__What to produce__. Retype every line from the start of the data down to and including the line with "left:0; right:0; height:15px;". Skip the pictures.

(Dataset items)
+ + + + +

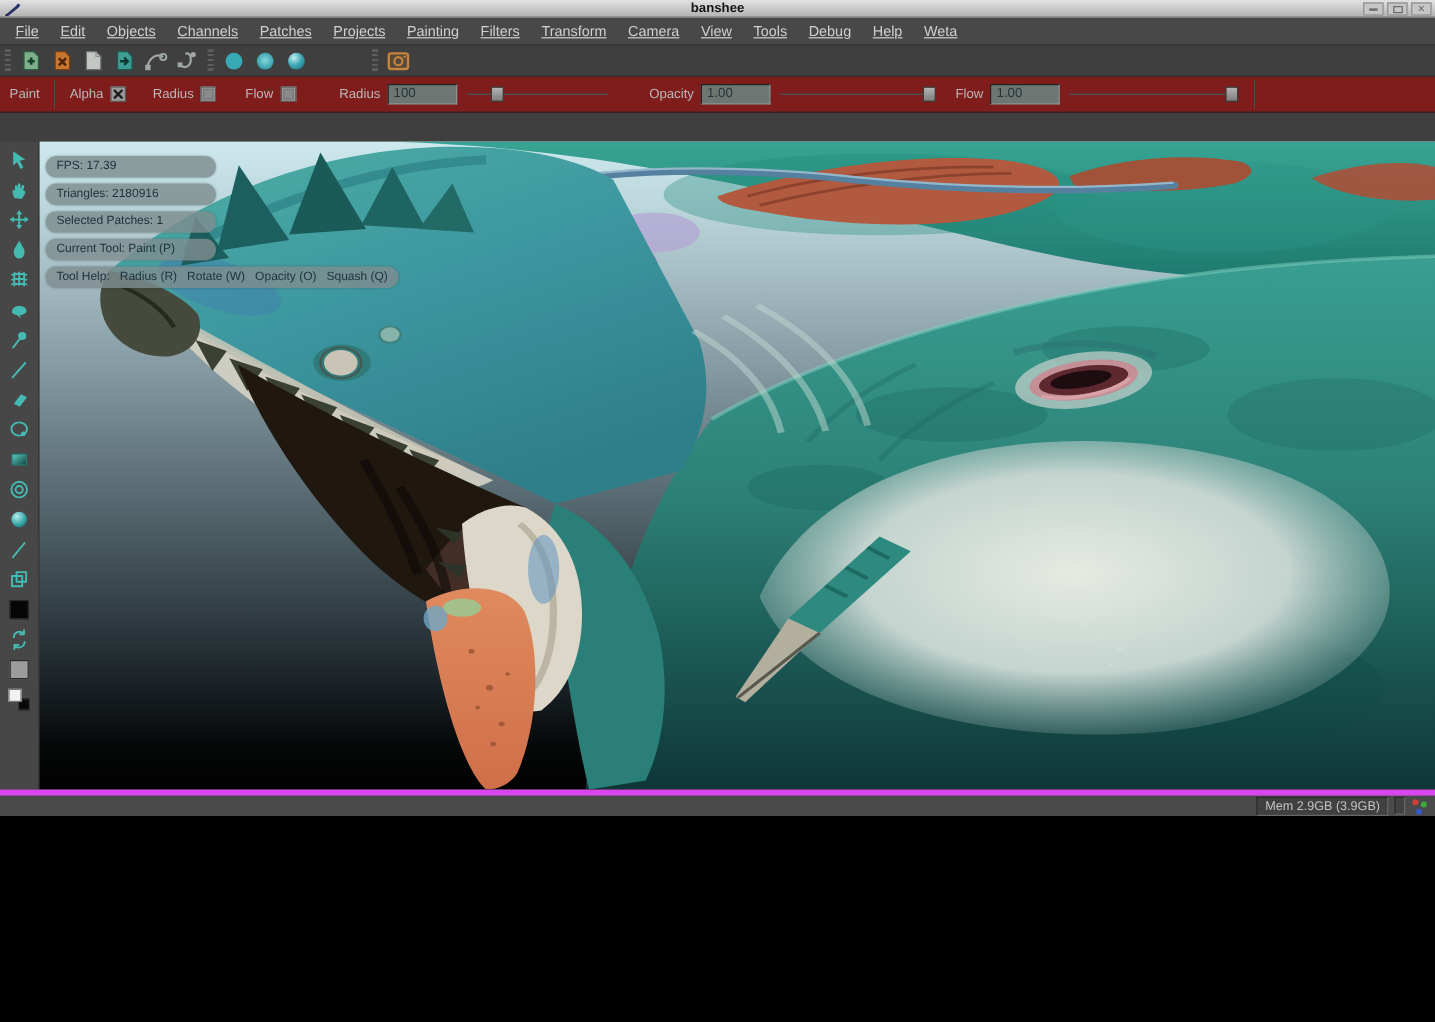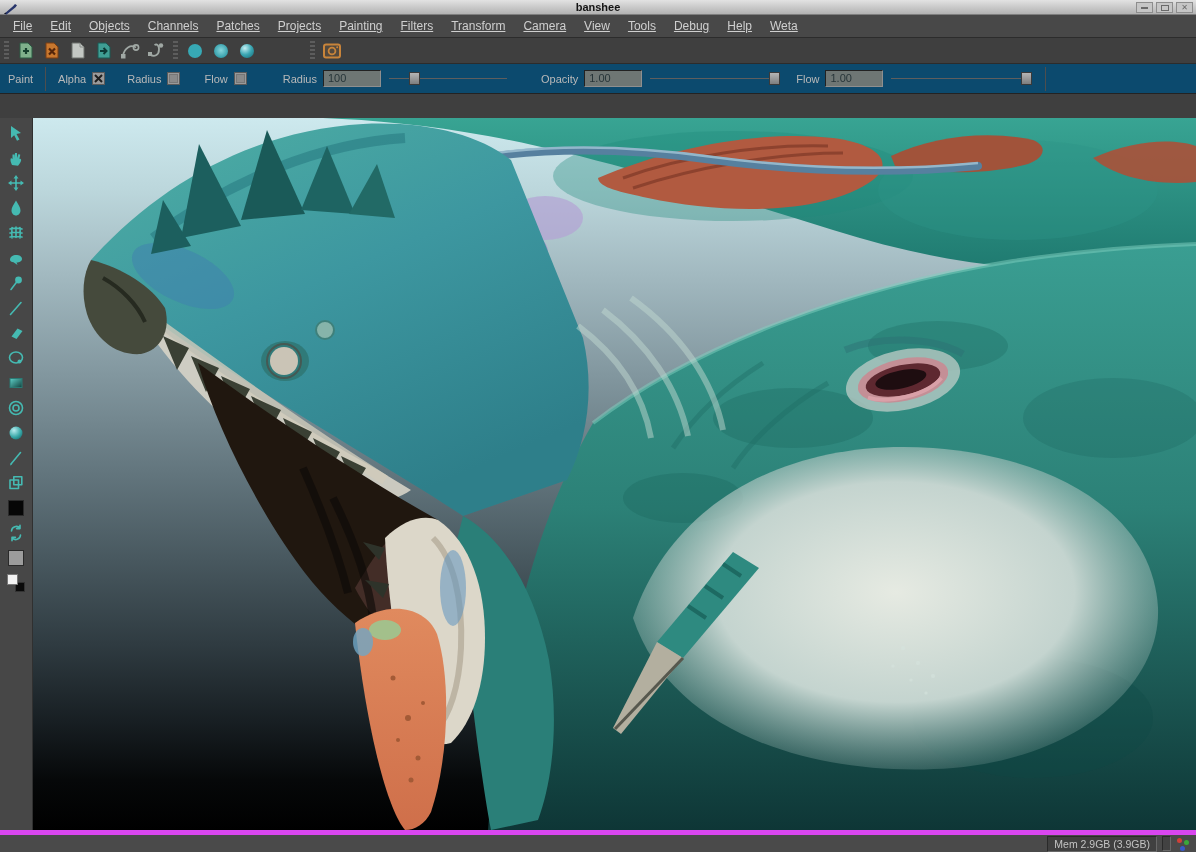--- a/index.html
+++ b/index.html
@@ -5,7 +5,7 @@
   * { margin:0; padding:0; box-sizing:border-box; }
   html,body { width:1196px; height:852px; overflow:hidden; background:#000; }
   body { font-family:"Liberation Sans","DejaVu Sans",sans-serif; }
-  #app { position:relative; width:1196px; height:852px; background:#3f3f3f; }
+  #app { position:relative; width:1196px; height:680px; background:#3f3f3f; }
 
   
   .titlebar { position:absolute; top:0; left:0; right:0; height:15px;

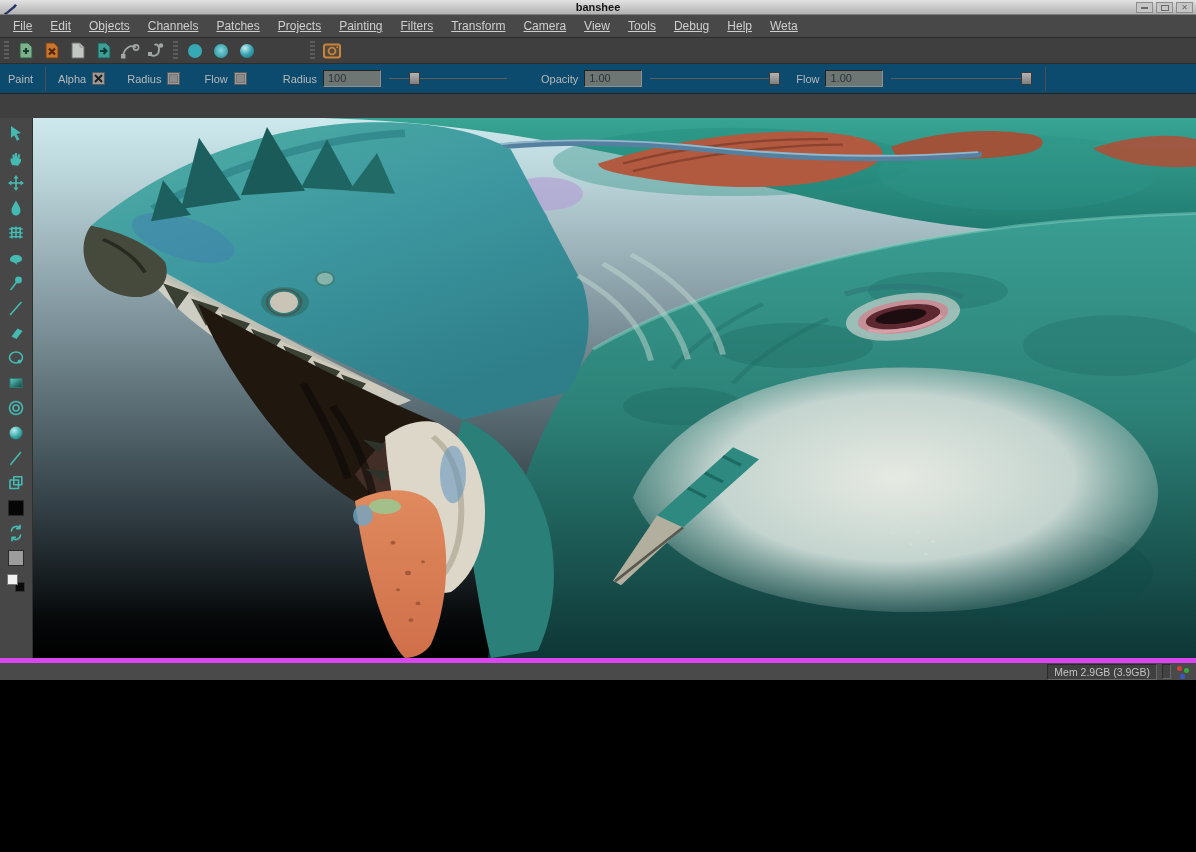--- a/index.html
+++ b/index.html
@@ -34,7 +34,7 @@
   .tb-gap { width:46px; }
 
   
-  .paintbar { position:absolute; top:64px; left:0; right:0; height:30px; background:#0c4a6e;
+  .paintbar { position:absolute; top:64px; left:0; right:0; height:30px; background:#7f1d1d;
     border-bottom:1px solid #232323; display:flex; align-items:center; color:#b9b9b9; font-size:11px; }
   .pb-sep { width:1px; height:24px; background:#262626; border-right:1px solid #4e4e4e; margin:0 6px; }
   .pb-label { margin:0 6px; white-space:nowrap; }

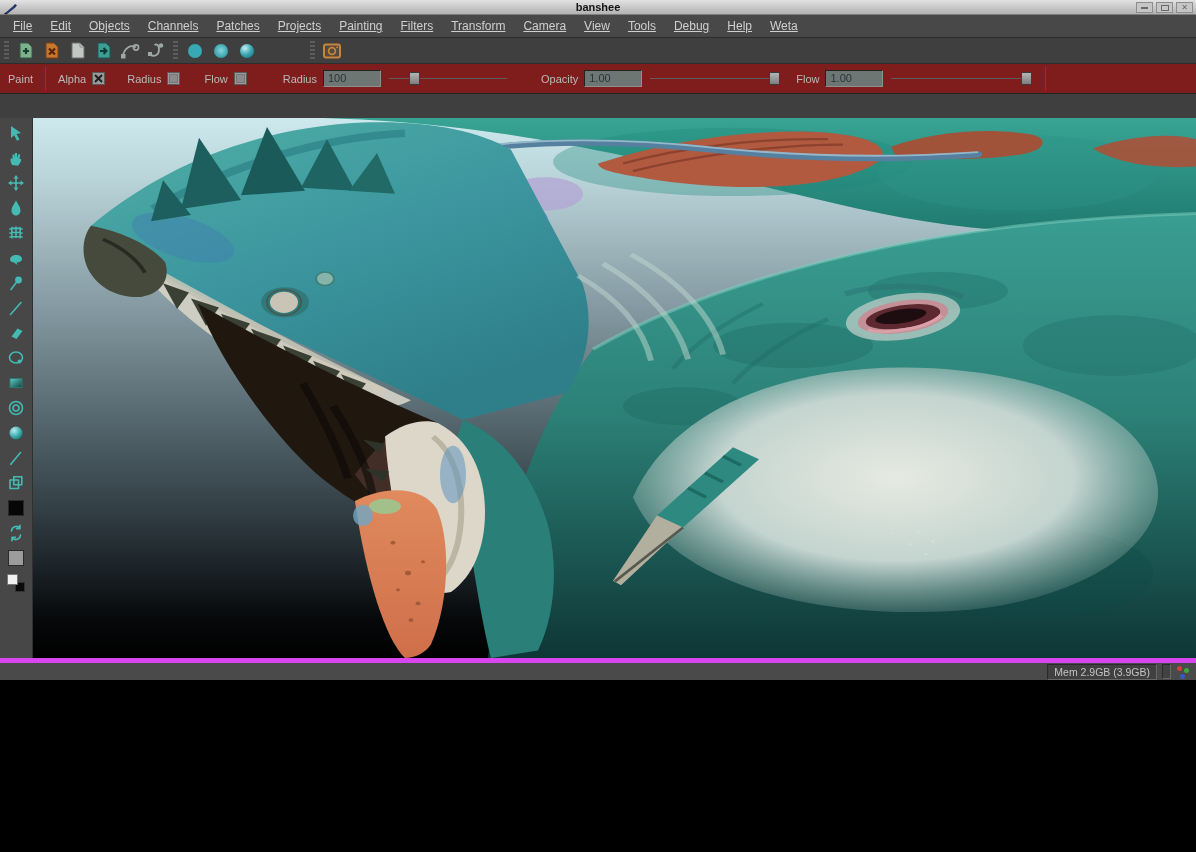--- a/index.html
+++ b/index.html
@@ -498,6 +498,13 @@
         <path d="M650,540 L582,611" stroke="#57584e" stroke-width="3"></path>
       </svg>
 
+      <div class="hud">
+        <span class="hud-pill fixed">FPS: 17.39</span>
+        <span class="hud-pill fixed">Triangles: 2180916</span>
+        <span class="hud-pill fixed">Selected Patches: 1</span>
+        <span class="hud-pill fixed">Current Tool: Paint (P)</span>
+        <span class="hud-pill">Tool Help:   Radius (R)   Rotate (W)   Opacity (O)   Squash (Q)</span>
+      </div>
     </div>
   </div>
 

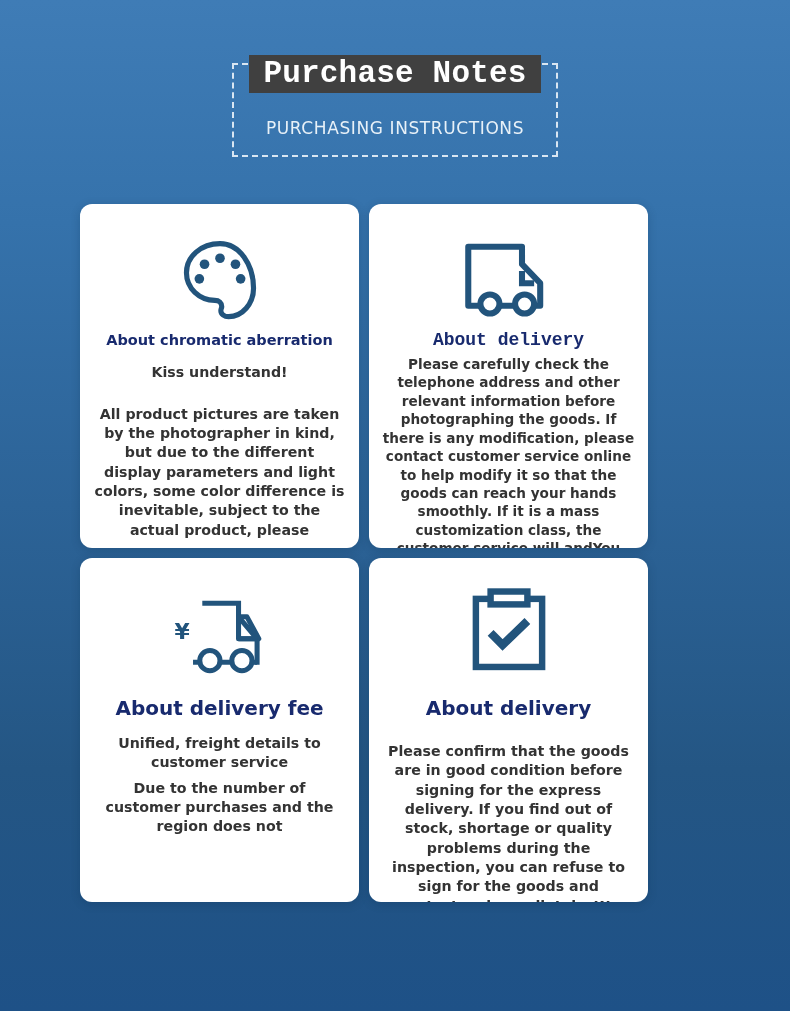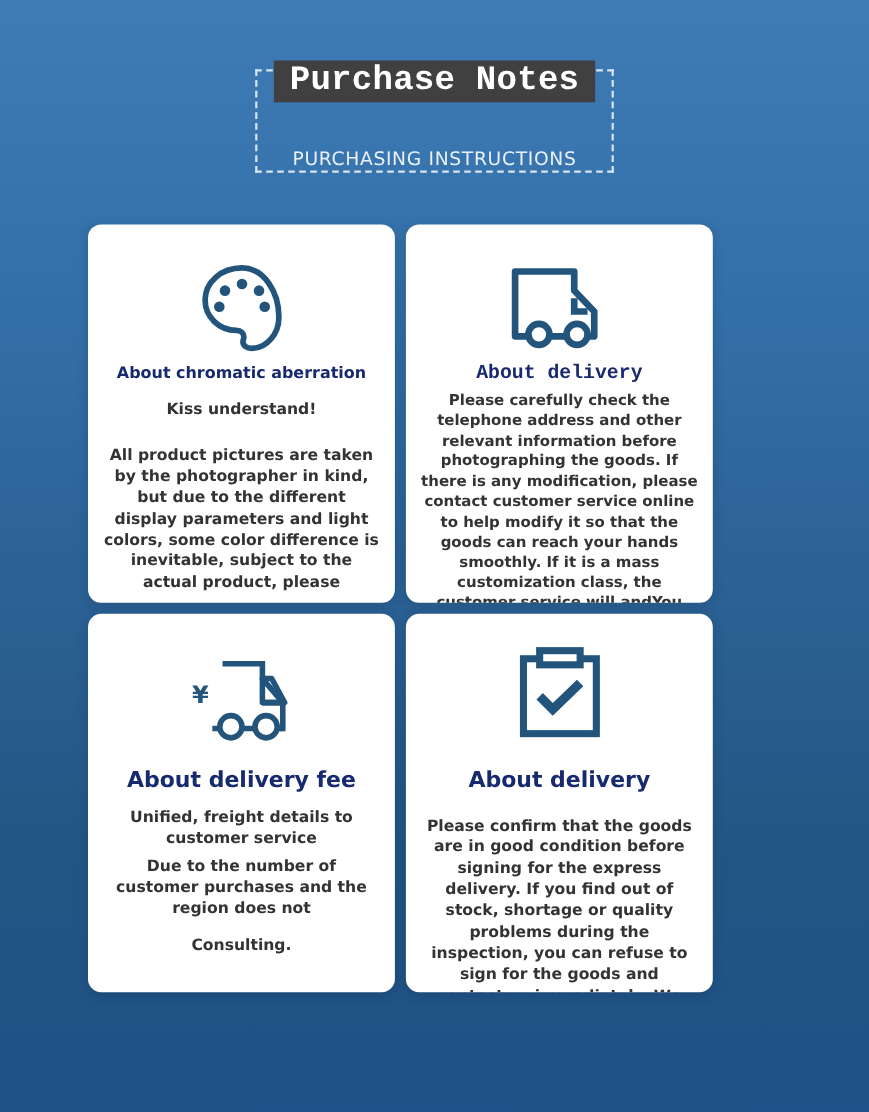--- a/index.html
+++ b/index.html
@@ -39,7 +39,7 @@
     letter-spacing: 0.6px;
     color: #e8f1f8;
     font-weight: 400;
-    margin-bottom: 0;
+    margin-bottom: 17px;
     white-space: nowrap;
   }
   .header-title {

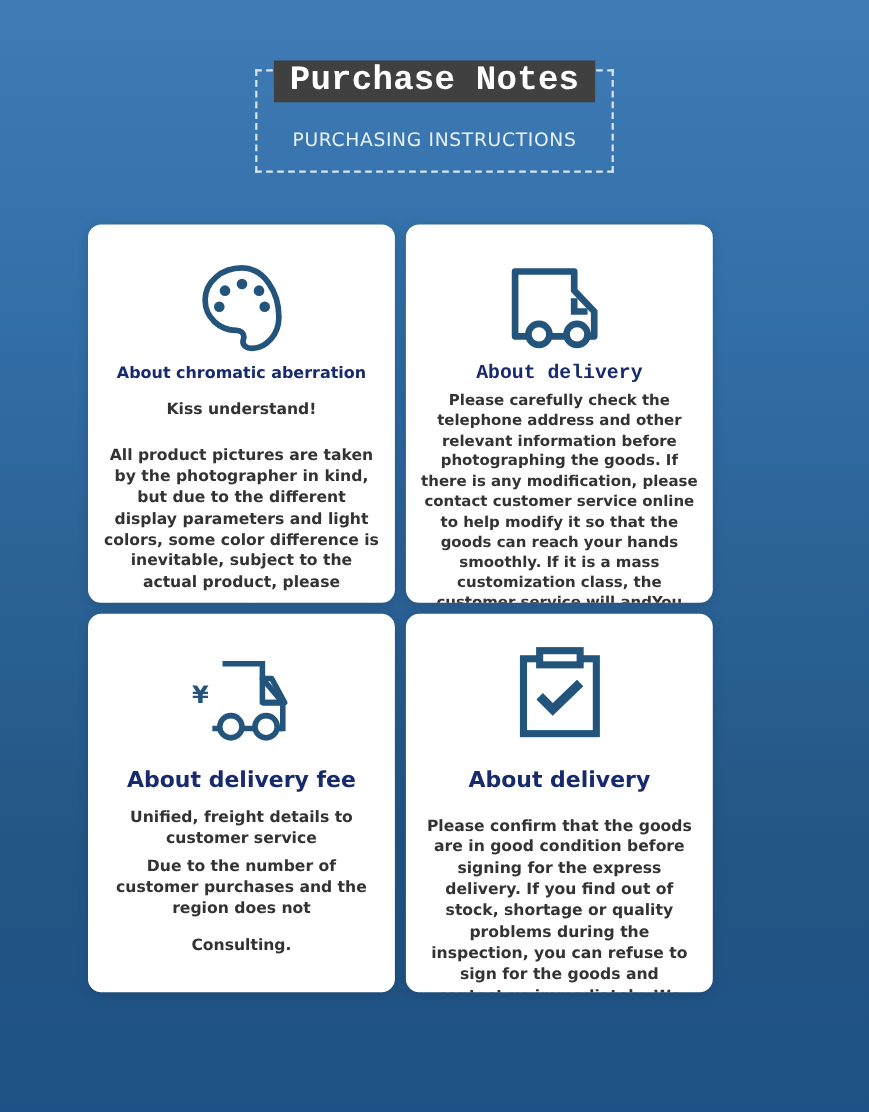--- a/index.html
+++ b/index.html
@@ -187,7 +187,6 @@
       <div class="card-title lg">About delivery fee</div>
       <div class="card-body s14 gap-md p-narrow">Unified, freight details to customer service</div>
       <div class="card-body s14 gap-sm p-narrow">Due to the number of customer purchases and the region does not</div>
-      <div class="card-body s14 gap-md">Consulting.</div>
     </div>
 
     <div class="card">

+ + + + +

__Exercise result__.
--- a/index.html
+++ b/index.html
@@ -5,7 +5,7 @@
   * { margin:0; padding:0; box-sizing:border-box; }
   html,body { width:1196px; height:852px; overflow:hidden; background:#000; }
   body { font-family:"Liberation Sans","DejaVu Sans",sans-serif; }
-  #app { position:relative; width:1196px; height:852px; background:#3f3f3f; }
+  #app { position:relative; width:1196px; height:680px; background:#3f3f3f; }
 
   
   .titlebar { position:absolute; top:0; left:0; right:0; height:15px;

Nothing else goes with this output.